Oltre al Nagorno-Karabakh vi è un’altra questione territoriale molto delicata che coinvolge Baku e Yerevan. L’Azerbaijan controlla infatti l’exclave territoriale di Nanchikvan, che l’Armenia separa dal resto del territorio azero. Negli ultimi anni Aliyev ha più volte dichiarato la sua intenzione di ricollegare questa regione con l’heartland dell’Azerbaijan. Il governo di Pashinyan, consapevole dell’impreparazione militare armena ad un simile confronto bellico, ha preferito non farsi coinvolgere, per il timore che un suo intervento avrebbe fornito a Baku il casus belli per avanzare fin dentro i confini armeni.

Rappresentanti dell’Azerbaijan e delle autorità separatiste del Nagorno-Karabakh, scortate dai peacekeepers russi, si sono incontrate giovedì nella cittadina azera di Yevlakh per discutere del futuro della popolazione armena nella regione ora sotto controllo di Baku; tuttavia, nessun risultato concreto è stato raggiunto durante le discussioni.

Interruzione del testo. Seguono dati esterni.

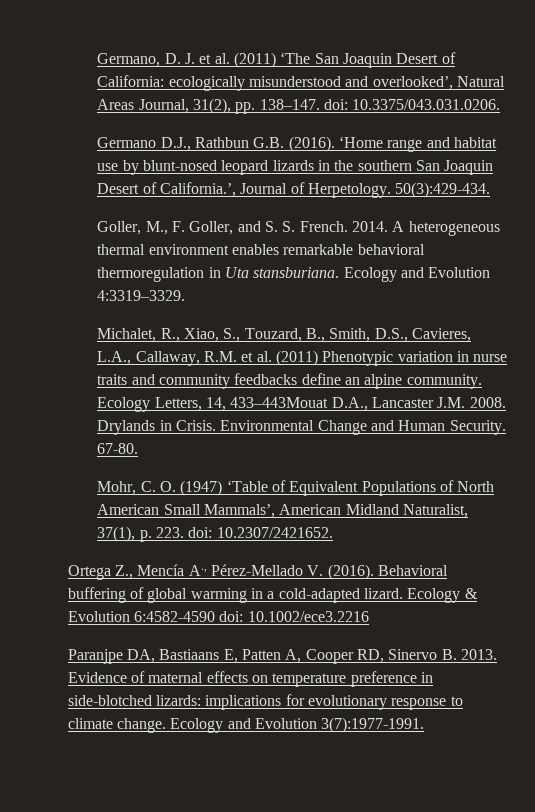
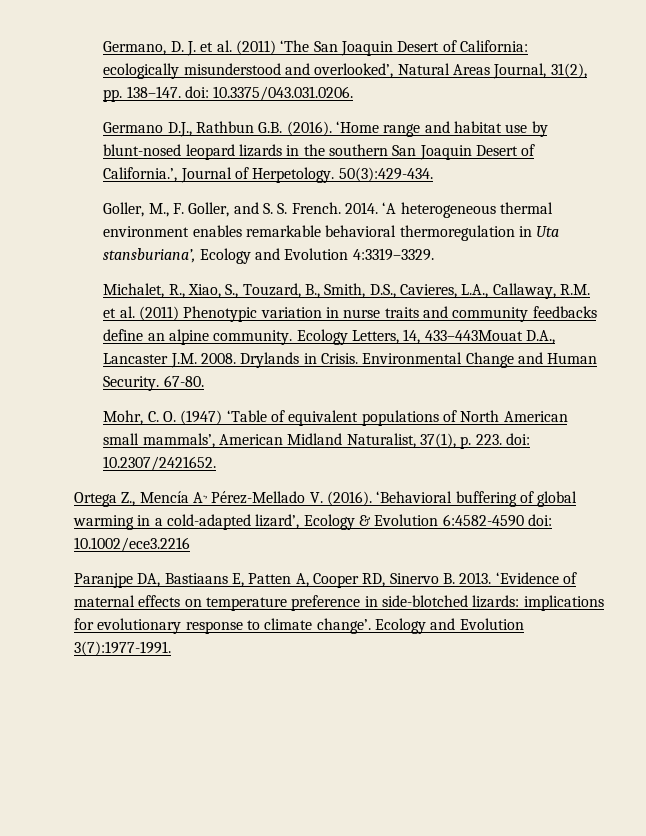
- A heterogeneous thermal environment enables remarkable behavioral thermoregulation in Uta stansburiana. Ecology and Evolution 4:3319–3329.
+ ‘A heterogeneous thermal environment enables remarkable behavioral thermoregulation in Uta stansburiana’, Ecology and Evolution 4:3319–3329.
- Mohr, C. O. (1947) ‘Table of Equivalent Populations of North American Small Mammals’, American Midland Naturalist, 37(1), p. 223. doi: 10.2307/2421652.
+ Mohr, C. O. (1947) ‘Table of equivalent populations of North American small mammals’, American Midland Naturalist, 37(1), p. 223. doi: 10.2307/2421652.
- Behavioral buffering of global warming in a cold-adapted lizard. Ecology & Evolution 6:4582-4590 doi: 10.1002/ece3.2216
+ ‘Behavioral buffering of global warming in a cold-adapted lizard’, Ecology & Evolution 6:4582-4590 doi: 10.1002/ece3.2216
- Evidence of maternal effects on temperature preference in side-blotched lizards: implications for evolutionary response to climate change.
+ ‘Evidence of maternal effects on temperature preference in side-blotched lizards: implications for evolutionary response to climate change’.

Una questione urgente, anche alla luce del rischio di emergenza umanitaria nella regione. Nonostante i proclami del presidente azero sul voler creare “un paradiso per gli armeni” nel territorio occupato, si prevede che molti abitanti del posto (le stime parlano di decine di migliaia) lasceranno le proprie case e cercheranno rifugio in Armenia, per la paura di violenze da parte dei militari azeri. Un funzionario separatista ha dichiarato mercoledì che più di 10.000 persone sono state evacuate dalle comunità armene del Nagorno-Karabakh verso altri insediamenti nella regione “dove è possibile garantire una relativa sicurezza”.